Government agencies can leverage the citizen to help improve the service, support and information they provide. Citizens have strong opinions and great ideas — why not let them work to help identify new business processes, and help submit, share and pilot ideas to further refine them before putting into practice?
Agencies can continue to encourage this by syncing answers from their communities and forums as well. The contact center is a prime location for the convergence of business applications with social media platforms.
Government will meet citizens' needs, aspirations: Shanmugam
It is about bringing information and dialogue to places where citizens want that dialogue to happen: Please feel free to contact me at. Agencies need to get to know the individual citizen to provide a more personalized experience.
Each interaction with an agency should be captured and a contact history developed. Protect and provide The concept of government as provider comes next: Government in this conception is the solution to collective action problems, the medium through which citizens create public goods that benefit everyone, but that are also subject to free-rider problems without some collective compulsion.
The basic economic infrastructure of human connectivity falls into this category: All of this infrastructure can be, and typically initially is, provided by private entrepreneurs who see an opportunity to build a road, say, and charge users a toll, but the capital necessary is so great and the public benefit so obvious that ultimately the government takes over.
A more expansive concept of government as provider is the social welfare state: As the welfare state has evolved, its critics have come to see it more as a protector from the harsh results of capitalism, or perhaps as a means of protecting the wealthy from the political rage of the dispossessed.
At its best, however, it is providing an infrastructure of care to enable citizens to flourish socially and economically in the same way that an infrastructure of competition does. Both governments and civil society are responsible for connecting governments to the people: If we assume institutional or regulatory reforms are needed, then clearly governments at both the legislative and executive level should take a big part of the responsibility.
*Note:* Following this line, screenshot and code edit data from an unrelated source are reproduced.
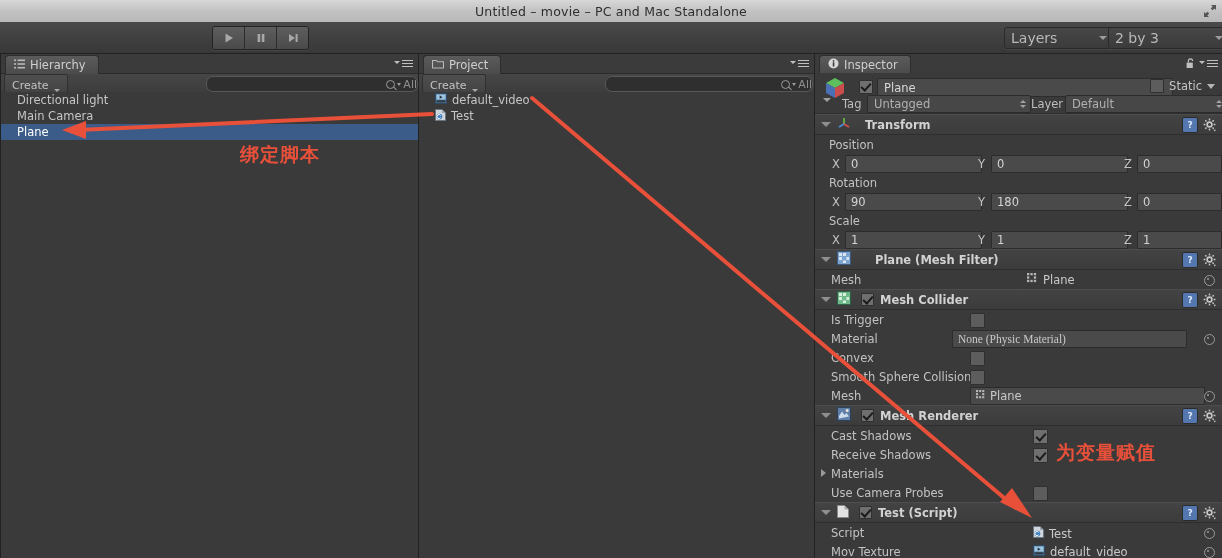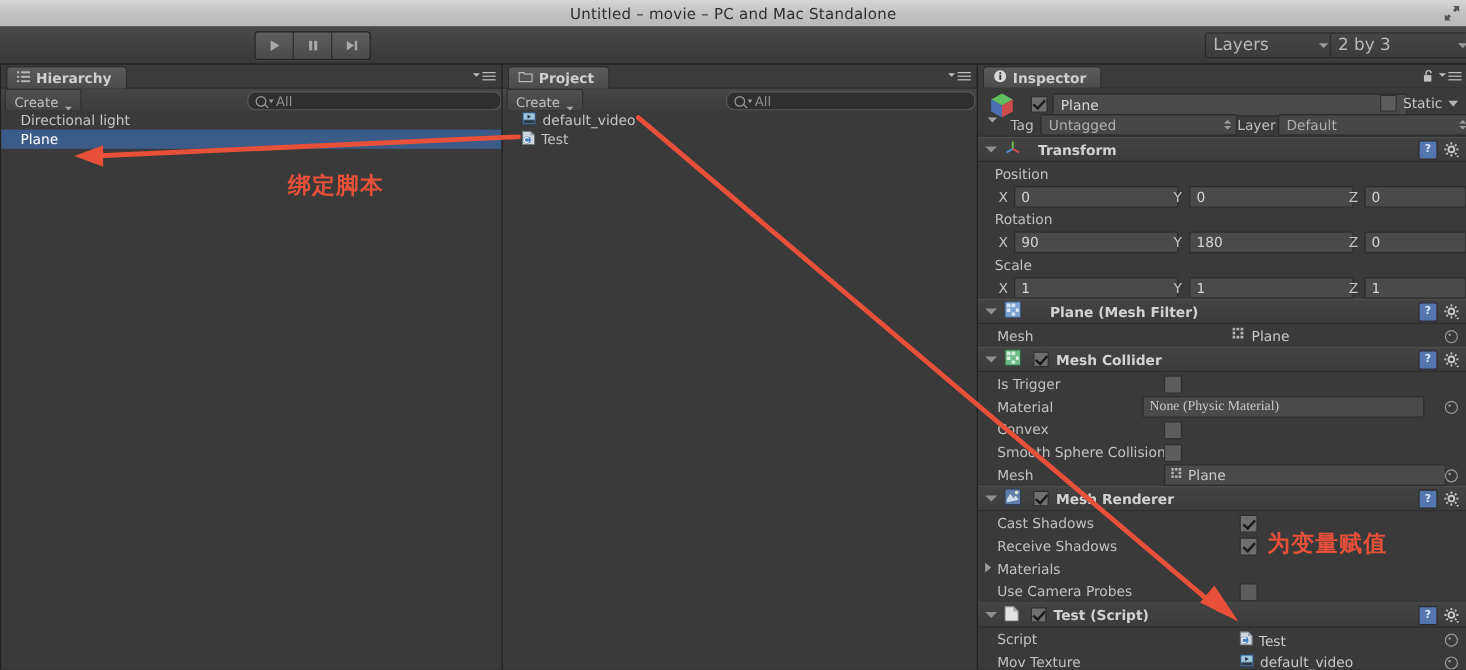--- a/index.html
+++ b/index.html
@@ -87,7 +87,7 @@
     border-radius: 4px 4px 0 0;
     display: flex; align-items: center; gap: 5px;
     color: #cfcfcf; font-size: 11.5px;
-    border: 1px solid #2d2d2d; border-bottom: none; font-weight: bold;
+    border: 1px solid #2d2d2d; border-bottom: none;
   }
   .panel-menu-icon {
     position: absolute; right: 4px; top: 4px;

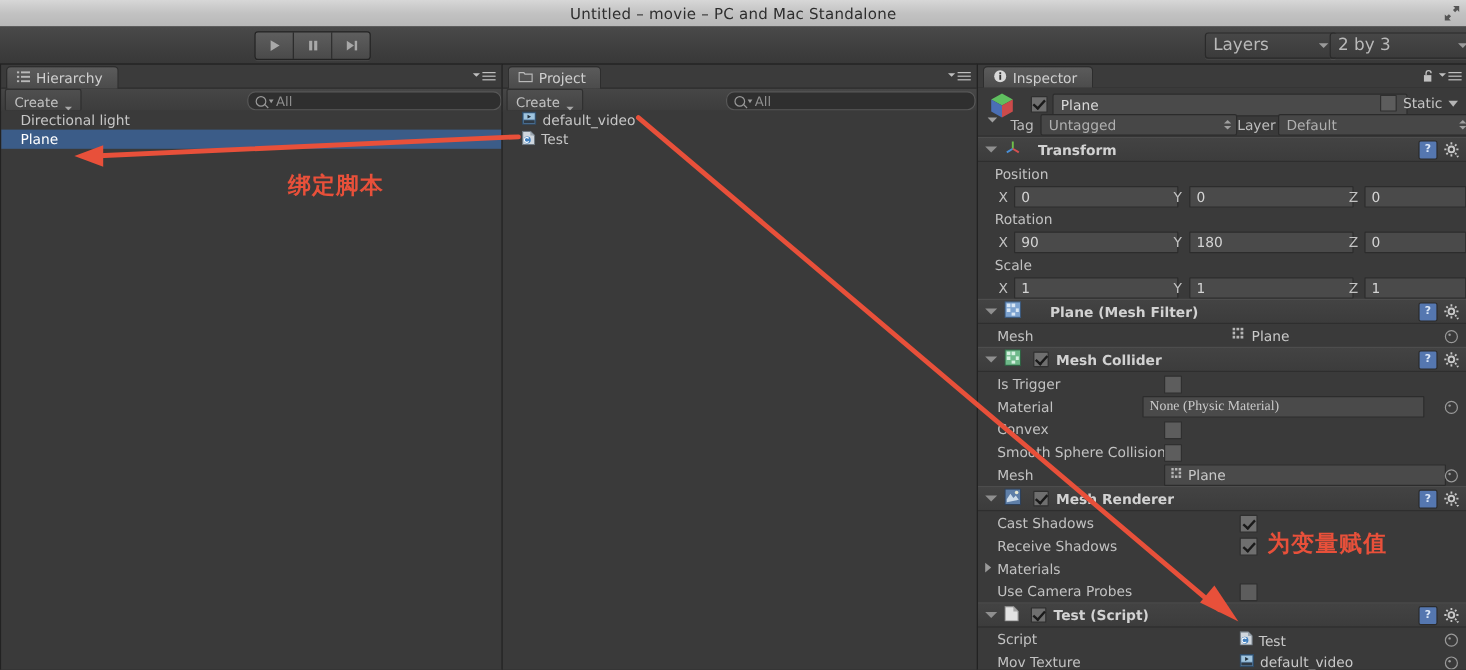--- a/index.html
+++ b/index.html
@@ -125,7 +125,7 @@
     background: #2f2f2f;
     border: 1px solid #585858; border-radius: 7px;
     display: flex; align-items: center;
-    padding-left: 6px; color: #8f8f8f; font-size: 11px;
+    padding-left: 6px; color: #8f8f8f; font-size: 11px; justify-content: flex-end;
   }
   .search-field .mag {
     display: inline-block; width: 7px; height: 7px;

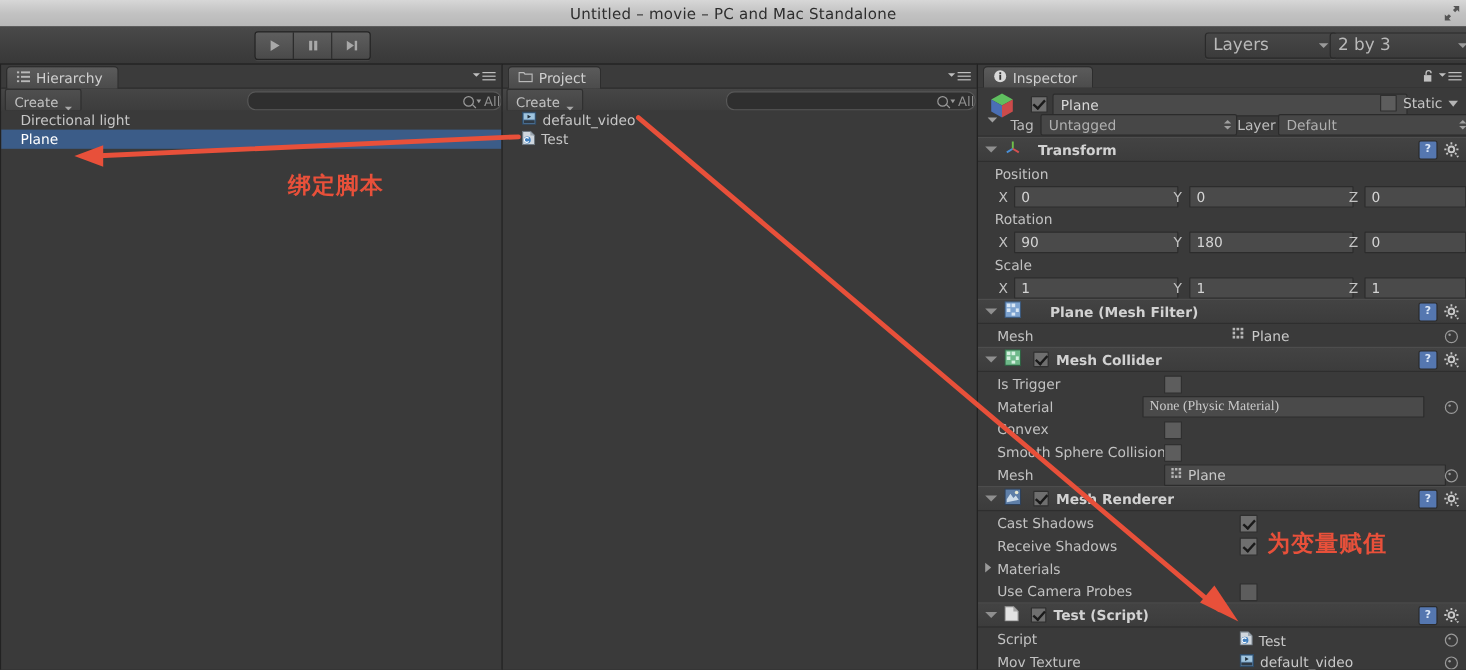--- a/index.html
+++ b/index.html
@@ -387,6 +387,9 @@
     <div class="panel-body">
       <div class="hrow">
         <span>Directional light</span>
+      </div>
+      <div class="hrow">
+        <span>Main Camera</span>
       </div>
       <div class="hrow selected">
         <span>Plane</span>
13 ways to unlock the potential of open government | Working in development | The Guardian
After that, it is civil society's role and individual citizens to further promote and strengthen those institutions. It is encouraging to discover that once you put important information in the public domain, even the seemingly apolitical citizen gets interested to demand more information in future endeavours. Thus it may be concluded that information disclosure empowers our people not only to understand issues, but also to demand more from their governments.
It may be a good policy agenda, but how do people in rural areas access information when they may be illiterate or not even have electricity in their homes? I think that the conditions, skills and uses of the people have to be properly addressed as a basis for a public policy on transparency.
A good example of this happening in practice is the web page of the ministry of economy and finance of Peru. It is very open and you can track the expenditure of all of public institutions on a daily basis. The OGP Summit raised some interesting questions on open data and open government in developing countries.CAN I LOSE MY CANADIAN CITIZENSHIP?
In a particular session discussing how to harness data to drive citizens engagement, the consensus was that this was the wrong way around. It should instead be reversed, putting the real, everyday needs of citizens first, and then asking how can we use data to help meet these.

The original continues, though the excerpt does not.